EXTRACTED MATERIAL:
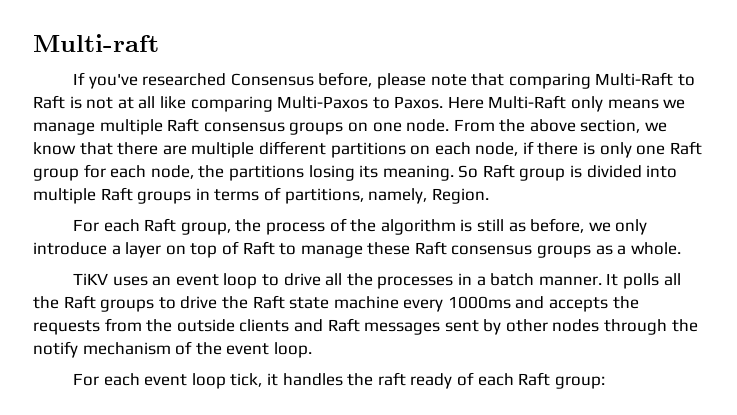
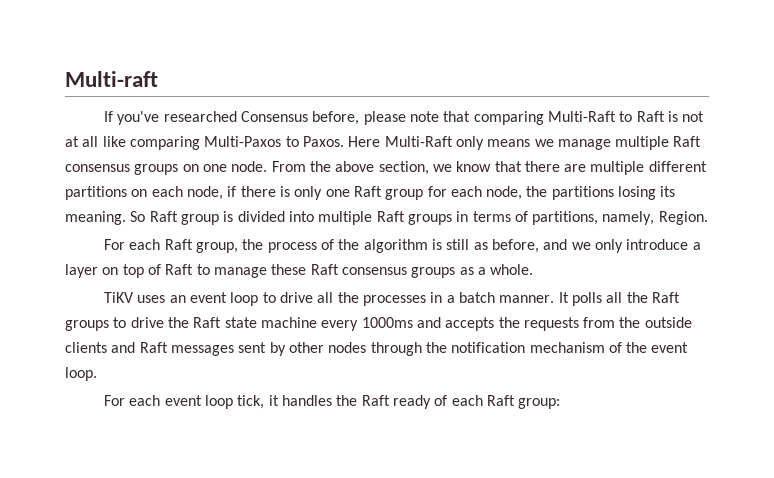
(585, 225) none -> [543,239,568,250] and
[33,341,78,358] notify -> [451,342,526,353] notification
[377,372,406,386] raft -> [361,395,390,406] Raft

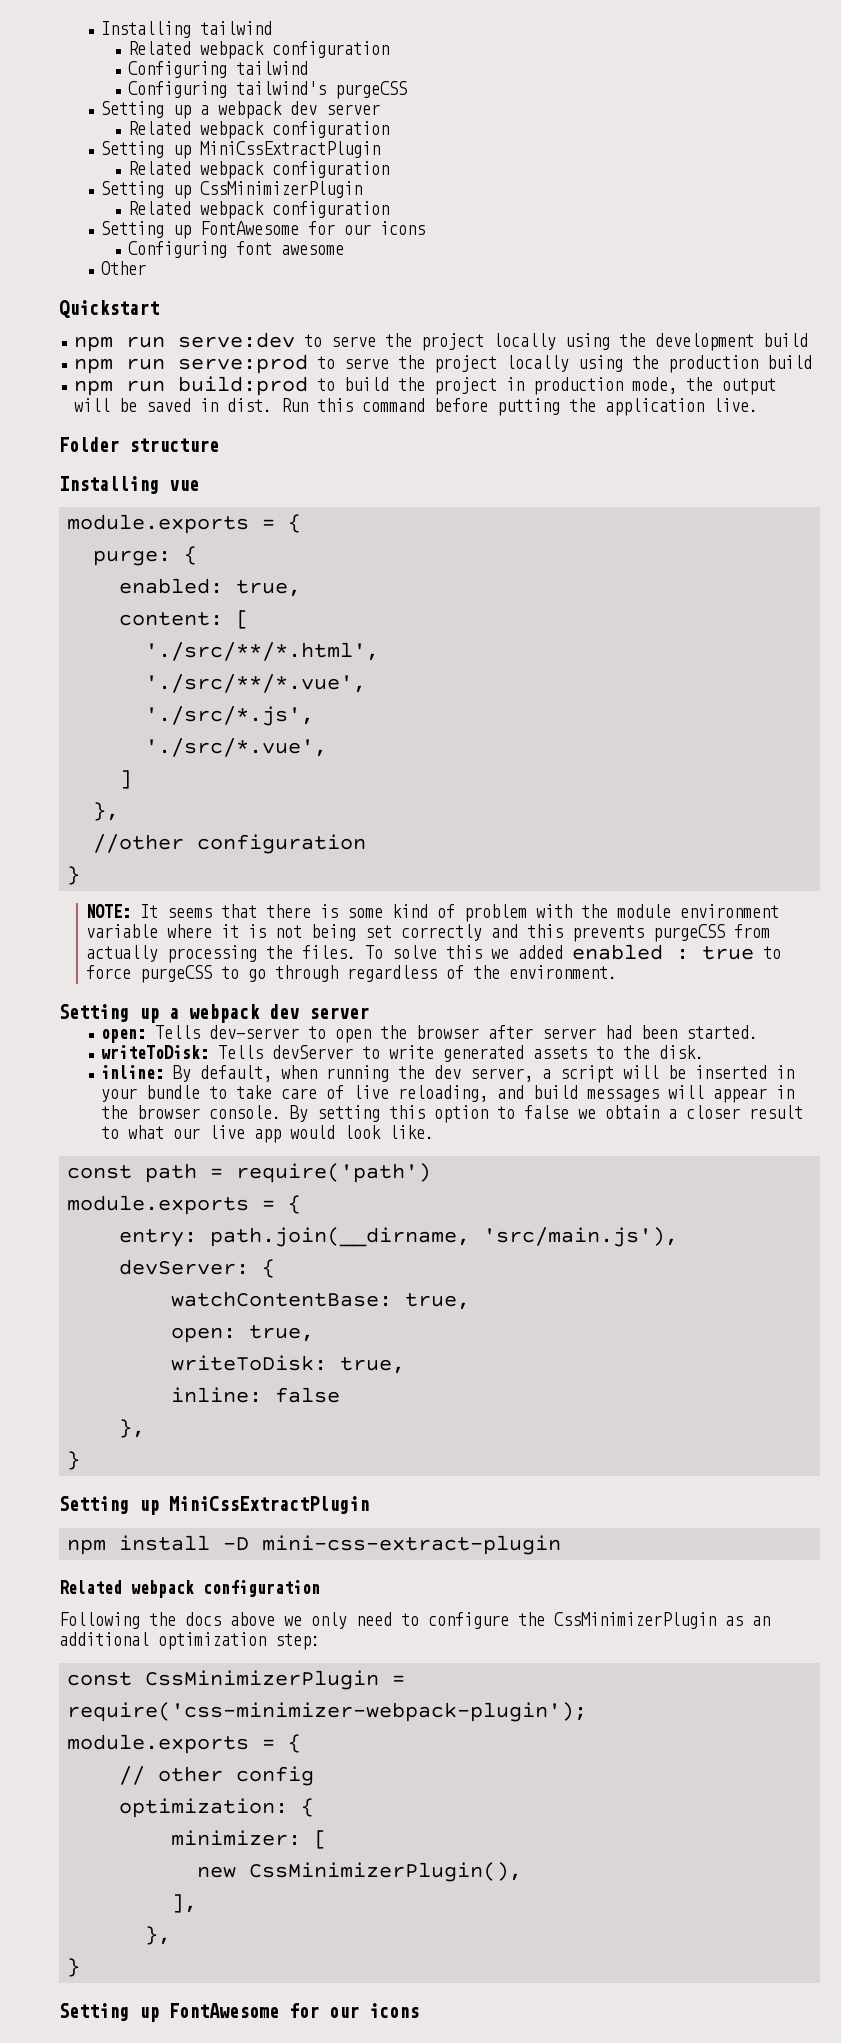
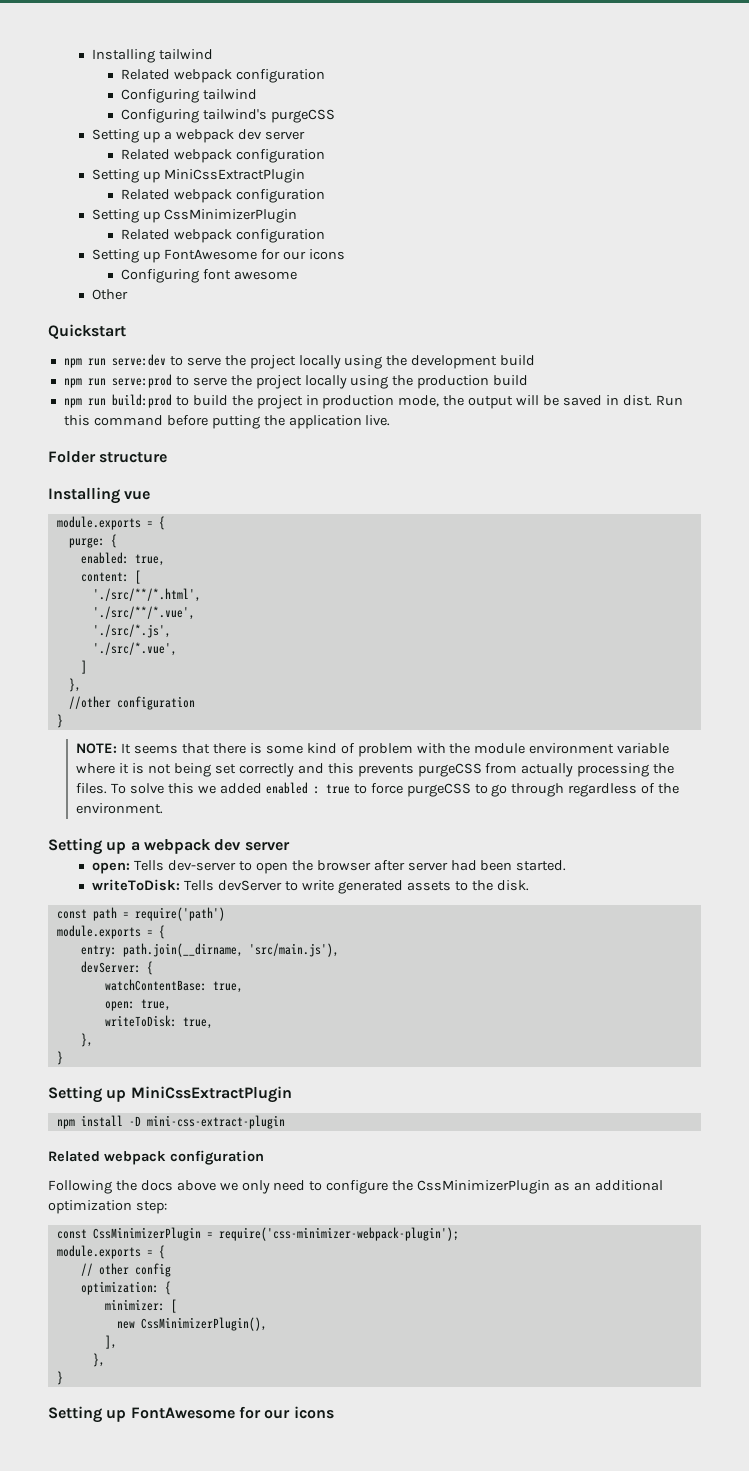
[101,1065,795,1083] [101,1085,795,1103] [101,1105,804,1123] [101,1125,435,1143] // inline: By default, when running the dev server, a script will be inserted in your bundle to take care of live reloading, and build messages will appear in the browser console. By setting this option to false we obtain a closer result to what our live app would look like. -> (529, 885) none
[171,1387,341,1403] // inline: false -> (213, 1023) none

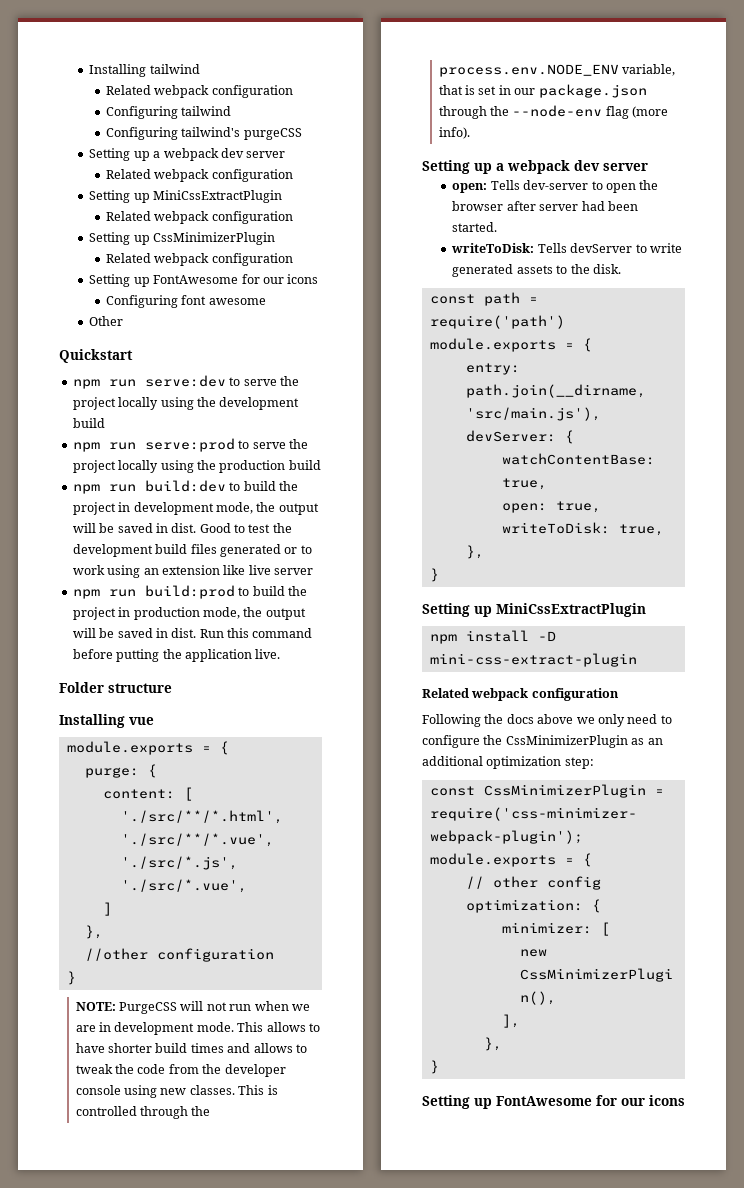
(529, 380) none -> [72,480,298,494] [72,502,319,515] [72,523,292,533] [72,544,312,557] [72,565,313,578] // npm run build:dev to build the project in development mode, the output will be saved in dist. Good to test the development build files generated or to work using an extension like live server
[80,552,165,566] // enabled: true, -> (157, 771) none
[121,743,670,757] [76,763,675,777] [76,782,680,797] [76,803,164,814] It seems that there is some kind of problem with the module environment variable where it is not being set correctly and this prevents purgeCSS from actually processing the files. To solve this we added enabled : true to force purgeCSS to go through regardless of the environment. -> [119,1001,310,1014] [75,1022,320,1035] [75,1043,307,1053] [75,1064,286,1077] [75,1085,278,1098] [75,1106,211,1119] [438,64,676,77] [438,84,647,98] [438,105,669,119] [438,127,470,139] PurgeCSS will not run when we are in development mode. This allows to have shorter build times and allows to tweak the code from the developer console using new classes. This is controlled through the process.env.NODE_ENV variable, that is set in our package.json through the --node-env flag (more info).

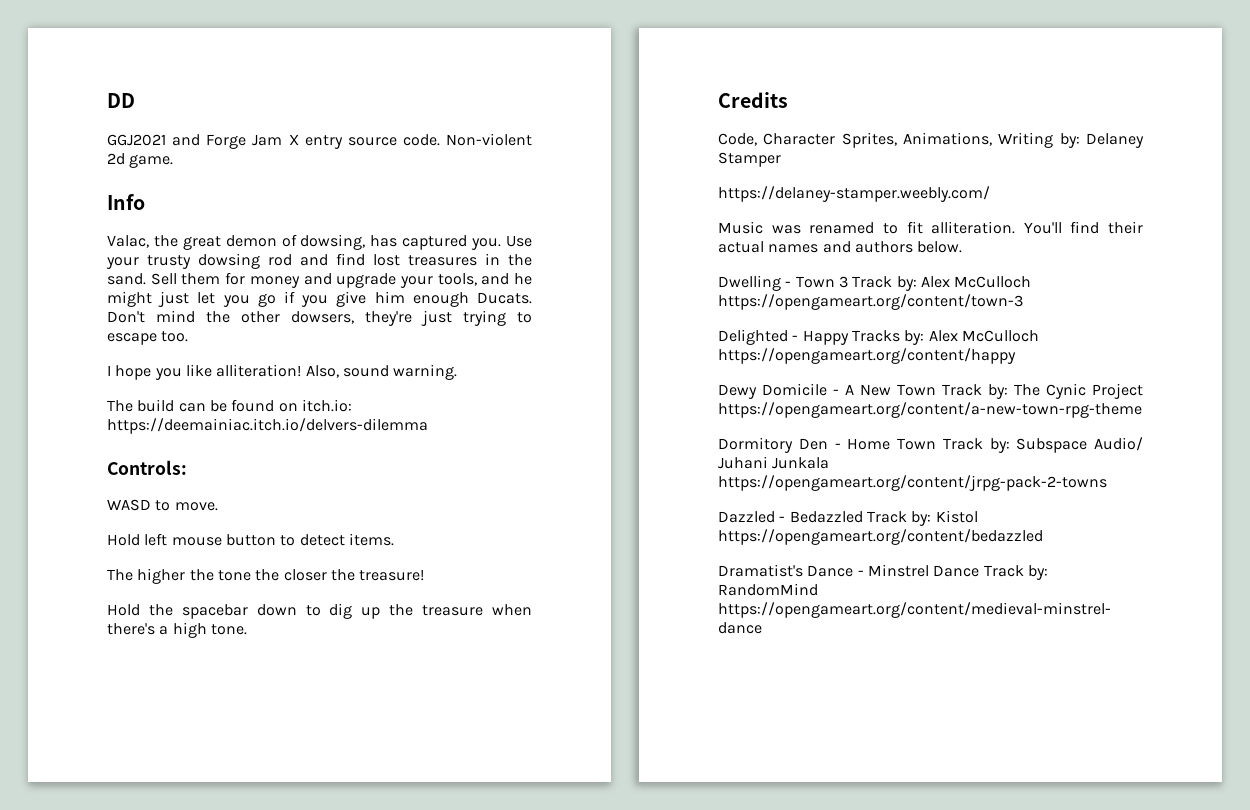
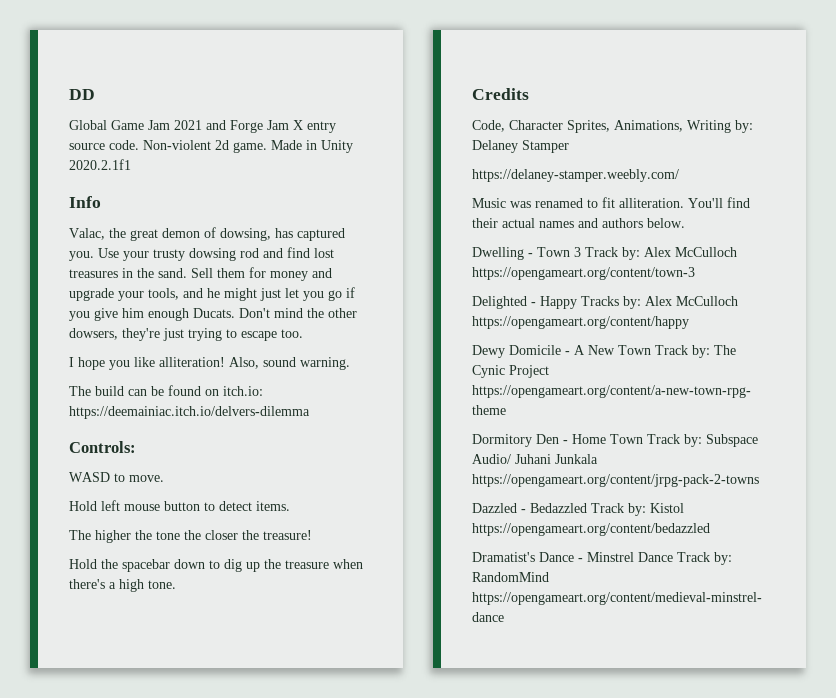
[107,134,166,146] GGJ2021 -> [69,120,202,130] Global Game Jam 2021
(174, 161) none -> [271,140,353,153] [69,159,131,170] Made in Unity 2020.2.1f1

TASK DIRECTIONS:
Go through the data above and copy each line that holds the word "mode".

SOLVED PROBLEM:
(529, 380) none -> [72,480,298,494] [72,502,319,515] [72,523,292,533] [72,544,312,557] [72,565,313,578] // npm run build:dev to build the project in development mode, the output will be saved in dist. Good to test the development build files generated or to work using an extension like live server
[121,743,670,757] [76,763,675,777] [76,782,680,797] [76,803,164,814] It seems that there is some kind of problem with the module environment variable where it is not being set correctly and this prevents purgeCSS from actually processing the files. To solve this we added enabled : true to force purgeCSS to go through regardless of the environment. -> [119,1001,310,1014] [75,1022,320,1035] [75,1043,307,1053] [75,1064,286,1077] [75,1085,278,1098] [75,1106,211,1119] [438,64,676,77] [438,84,647,98] [438,105,669,119] [438,127,470,139] PurgeCSS will not run when we are in development mode. This allows to have shorter build times and allows to tweak the code from the developer console using new classes. This is controlled through the process.env.NODE_ENV variable, that is set in our package.json through the --node-env flag (more info).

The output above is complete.